P – Está escrito em vários livros e revistas que o presidente Médici tinha a obsessão de legitimar o seu mandato pelo apoio popular e que isso passava pela Seleção Brasileira trazendo o tri do México...

R – O presidente não tinha tal obsessão. Naturalmente, seus assessores, sim. Ele tinha grande popularidade, não precisava daquilo. Fui testemunha do clamor do povo em torno dele, em São Paulo, e no Pará, durante a sua maior festa religiosa, o Círio de Nazaré. 

P -  É verdade, como saiu, recentemente, em um livro, que o presidente Médici, para popularizar o seu governo, telefonou aos jogadores da Seleção, após a vaga na final da Copa (vencendo o Uruguai, por 3 x 1), incitando-os à vitória sobre a Itália, na final?

R -  Eu jamais soube disso e duvido. Acho uma maldade escreverem que o presidente precisava disso para popularizar seu governo. Ele teve contato com o brigadeiro Jerônimo Bastos, que lhe foi levado pelo Havelange, quando eu o convidei para presidir o CND. 

P -  No dia em que a Seleção passou à final da Copa do Mundo (17.06.1970), o governo do general Médici trocava 40 presos políticos pelo embaixador alemão Von Holleben. Falou-se que os jogadores da Seleção condenaram o ato, lá do México...

 R – É outra invenção maldosa. O que de oficial saiu do governo naquele dia foi a condenação à insubordinação do coronel Dickson Grael, por liderar pára-quedistas para tentar impedir a partida dos presos políticos para a Argélia. Felizmente, ele chegou 15 minutos atrasados.
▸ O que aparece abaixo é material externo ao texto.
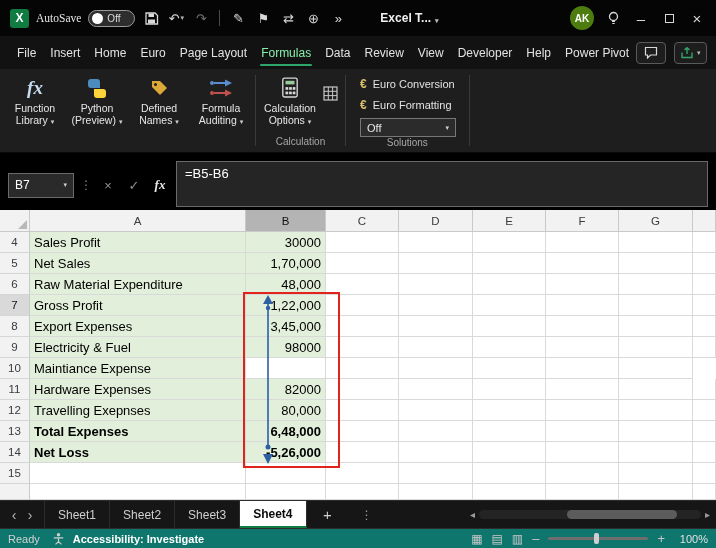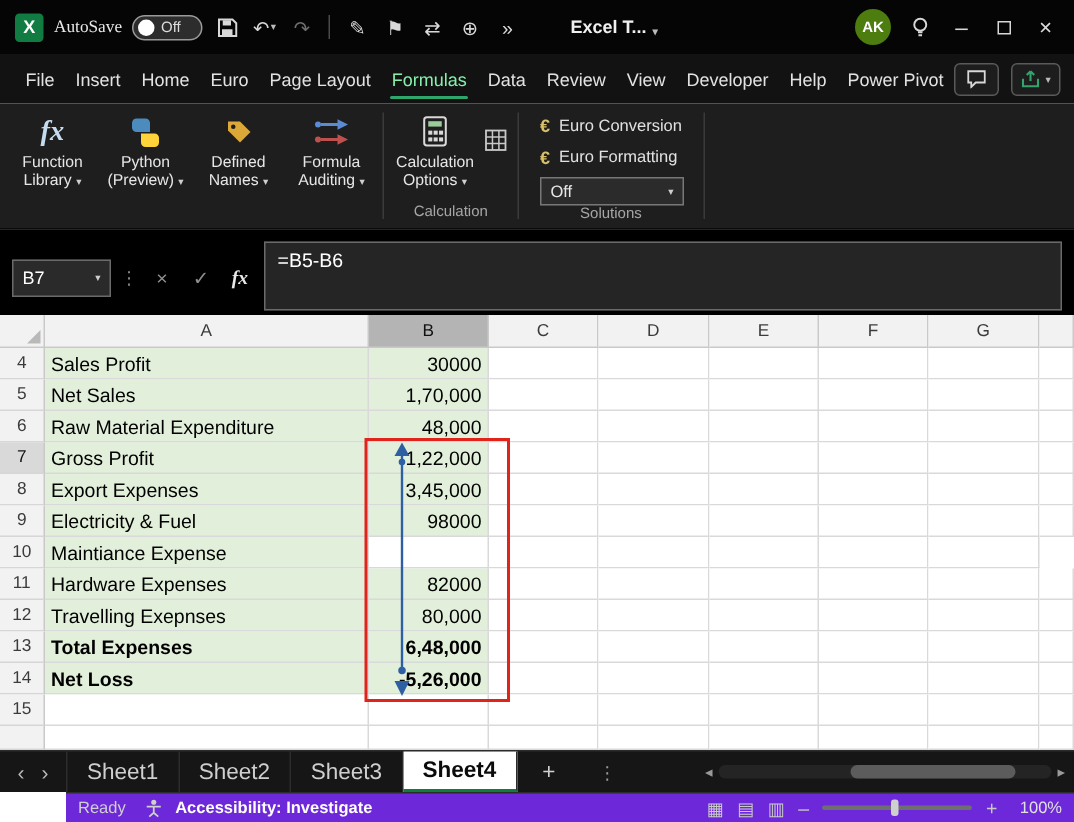--- a/index.html
+++ b/index.html
@@ -80,32 +80,32 @@
   .cell-a{padding-left:4px;}
   .cell-b{justify-content:flex-end;padding-right:4px;}
   .grid-row.bold .cell-a,.grid-row.bold .cell-b{font-weight:bold;}
   .red-box{position:absolute;left:243px;top:82px;width:97px;height:176px;border:2px solid #E0241B;pointer-events:none;z-index:6;}
   .trace{position:absolute;left:252px;top:84px;z-index:5;pointer-events:none;}
 
   
   .tabsbar{height:28px;background:#161616;display:flex;align-items:center;padding:0 6px;border-top:1px solid #2c2c2c;}
   .tab-nav{color:#b8b8b8;font-size:14px;width:16px;text-align:center;cursor:pointer;}
   .sheet-tabs{display:flex;height:100%;margin-left:6px;}
-  .sheet-tab{display:flex;align-items:center;padding:0 13px;font-size:15px;color:#cfcfcf;cursor:pointer;border-right:1px solid #2c2c2c;}
+  .sheet-tab{display:flex;align-items:center;padding:0 13px;font-size:12px;color:#cfcfcf;cursor:pointer;border-right:1px solid #2c2c2c;}
   .sheet-tab:first-child{border-left:1px solid #2c2c2c;}
   .sheet-tab.active{background:#fff;color:#0b0b0b;font-weight:bold;border-bottom:2.5px solid #107C41;}
   .add-sheet{color:#cfcfcf;font-size:15px;margin-left:12px;cursor:pointer;width:18px;text-align:center;}
   .tab-dots{color:#9a9a9a;margin-left:24px;cursor:pointer;font-size:12px;}
   .hscroll{margin-left:auto;display:flex;align-items:center;gap:4px;}
   .scroll-arrow{color:#9a9a9a;font-size:10px;cursor:pointer;}
   .scroll-track{width:222px;height:9px;background:#242424;border-radius:5px;position:relative;}
   .scroll-thumb{position:absolute;left:88px;width:110px;height:9px;background:#5c5c5c;border-radius:5px;cursor:grab;}
 
   
-  .statusbar{height:20px;background:#6d28d9;display:flex;align-items:center;padding:0 8px;gap:8px;border-top:1px solid #2c2c2c;margin-left:44px;}
+  .statusbar{height:20px;background:#0f766e;display:flex;align-items:center;padding:0 8px;gap:8px;border-top:1px solid #2c2c2c;}
   .status-ready{font-size:11px;color:#d0d0d0;margin-right:4px;}
   .acc-text{font-size:11px;color:#fff;font-weight:bold;cursor:pointer;}
   .status-right{margin-left:auto;display:flex;align-items:center;gap:9px;}
   .view-icon{color:#c9c9c9;font-size:12px;cursor:pointer;}
   .zoom-out,.zoom-in{color:#c9c9c9;font-size:13px;cursor:pointer;}
   .zoom-slider{width:100px;height:3px;background:#6e6e6e;position:relative;border-radius:2px;cursor:pointer;}
   .zoom-thumb{position:absolute;left:46px;top:-4px;width:5px;height:11px;background:#cfcfcf;border-radius:2px;}
   .zoom-pct{font-size:11px;color:#e0e0e0;width:34px;text-align:right;cursor:pointer;}
 </style>
 </head>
P – Foi amplamente divulgado que o presidente Médici dera o palpite de 4 x 1 para o Brasil no placar da final da Copa. Foi mesmo?

R – Eu perguntei ao presidente porque ele havia apostado em um placar tão alto numa final de Copa do Mundo, e ele me respondeu: ‘O meu palpite seria 2 x 1, mas, partindo de alguém que conhecia bem, acompanhava o futebol (fora atacante juvenil do Bagé-RS), palpitar um placar apertado daria a entender que o presidente da república não tinha confiança na sua seleção. Então, aumentei pra 4 x 1.
P -  Havia muito, nos jornais, fotos do presidente com o radinho de pilha, acompanhando o futebol. Ele discutia, também, com os amigos mais chegados, sobre jogos?

R -   Me lembro que, nas segundas-feiras, eu e o ministro Leitão de Abreu costumávamos comentar com ele sobre as vitórias e derrotas do Grêmio e do Flamengo, os seus dois times prediletos. Coisas mesmo de torcedor – Jabás Passarinho, antes de ser militar, foi atacante juvenil do paraense Clube do Remo.